Nicholas Thomson

Data Build Tool (dbt) is an open source analytics engineering framework that enables teams to transform raw data that has been loaded into a warehouse like Snowflake, BigQuery, Redshift, or Databricks using SQL-based workflows. dbt is available in two main forms: dbt Core, the free and open source CLI tool, and dbt Cloud, a managed platform that adds scheduling, UI support, collaboration tools, and native integrations. Both options enable teams to introduce software engineering best practices—such as version control, automated testing, data lineage tracking, documentation generation, and CI/CD—to the analytics workflow. Its model dependency graphs ensure that transformations are executed in the correct order, while built-in testing and assertions help catch data quality issues early.

By abstracting complex transformations into reusable models and integrating seamlessly with the modern data stack, dbt enables teams to build scalable, trustworthy, and auditable data pipelines. This makes dbt an increasingly popular tool for analytics engineering teams, as it helps them simplify collaborative development, improve visibility into how data flows through the system, and deliver clean, production-grade datasets for analytics and business intelligence.

In this post, we’ll show you:

• How analytics engineers are using dbt
• Best practices for getting the most value out of dbt

How analytics engineers are using dbt

dbt allows data teams to write modular, testable SQL transformations that run directly in modern data warehouses. Using Jinja templating, dbt enables developers to inject logic such as loops, conditionals, and environment-aware parameters into their SQL models, reducing duplication and making code more reusable across datasets and environments. dbt handles compiling, dependency resolution, and execution, ensuring models run in the correct order. For example, a team might use dbt to transform raw event logs into structured, analytics-ready tables by applying consistent business logic across pipelines.

To support data quality, dbt includes built-in testing for critical fields, such as checking for null values, uniqueness, or valid categories. These automated tests catch bad data before it reaches dashboards or downstream processes. For example, running a uniqueness test on a customer_id field can prevent silent duplication in user-level reporting. Additionally, dbt supports freshness blocks to validate whether a data source has been recently updated, flagging pipelines that may be running on stale data.

dbt also brings visibility to transformation pipelines with automatic dependency tracking and lineage graphs, which can be generated with the command dbt docs generate.
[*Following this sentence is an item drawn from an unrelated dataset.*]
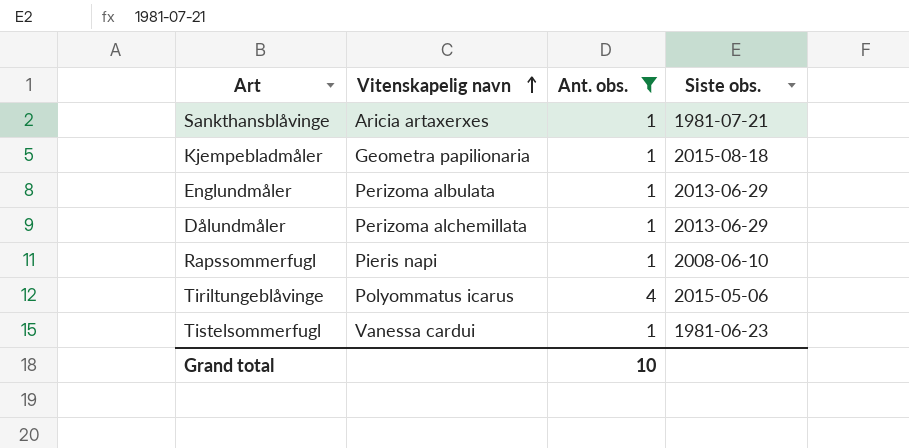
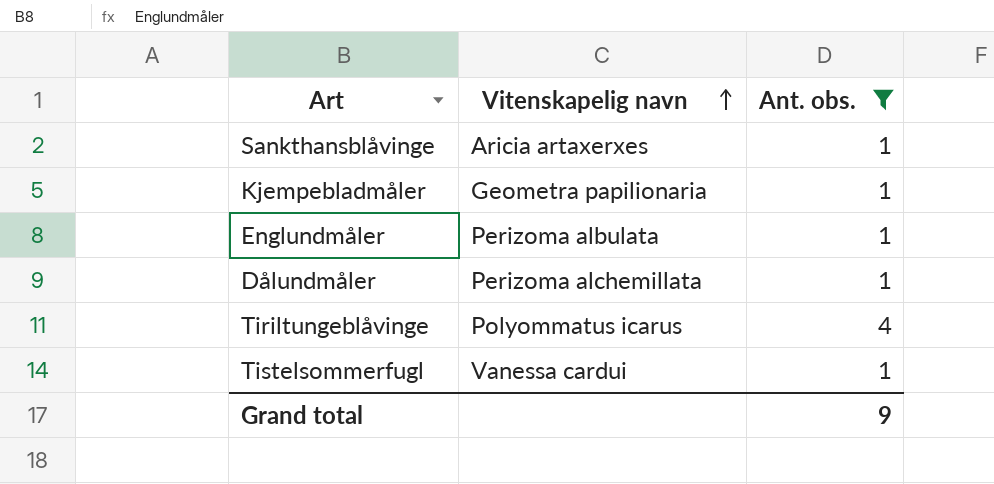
column Siste obs. | position: 4 -> none
row Rapssommerfugl: Pieris napi | 1 | 2008-06-10 -> none
Grand total | Ant. obs.: 10 -> 9

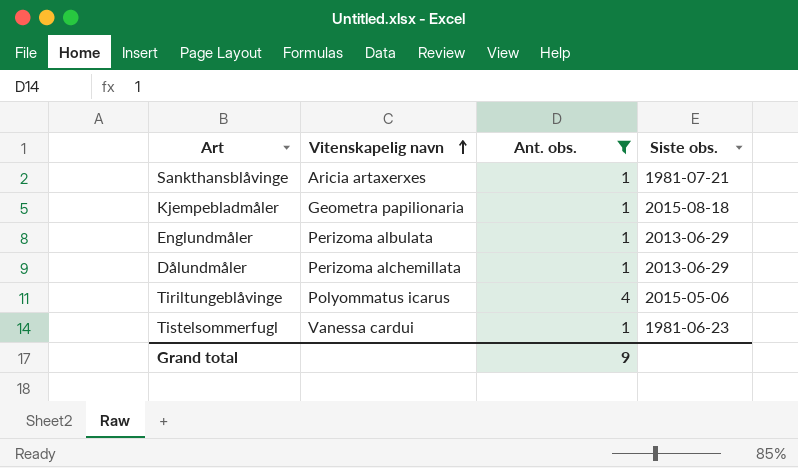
column Siste obs. | position: none -> 4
These graphs help teams audit data flows—such as tracing a marketing dashboard metric all the way back to raw event ingestion—improving transparency and reducing the surface area for debugging.

Finally, dbt integrates with CI/CD platforms like GitHub Actions, GitLab CI, and Apache Airflow to validate and deploy data pipelines through version control. This makes it easier for data teams to collaborate on shared models, review changes, and enforce testing before deployment, lowering the technical barrier to modern pipeline development and bringing software engineering best practices to analytics workflows.

Best practices for getting the most value from dbt

To get the most out of dbt, it’s important to structure your project for clarity, maintainability, and scale. dbt encourages a layered approach to modeling, typically broken into three logical tiers: staging, intermediate, and marts. Each layer serves a distinct purpose in the transformation pipeline, helping teams apply consistent practices as their analytics workflows grow in complexity.

Staging: normalize raw data

The staging layer is the foundation of any dbt project. These models are lightweight wrappers around raw tables—such as data from Salesforce, Stripe, or internal databases—and serve to clean and prepare source-conformed concepts for downstream usage.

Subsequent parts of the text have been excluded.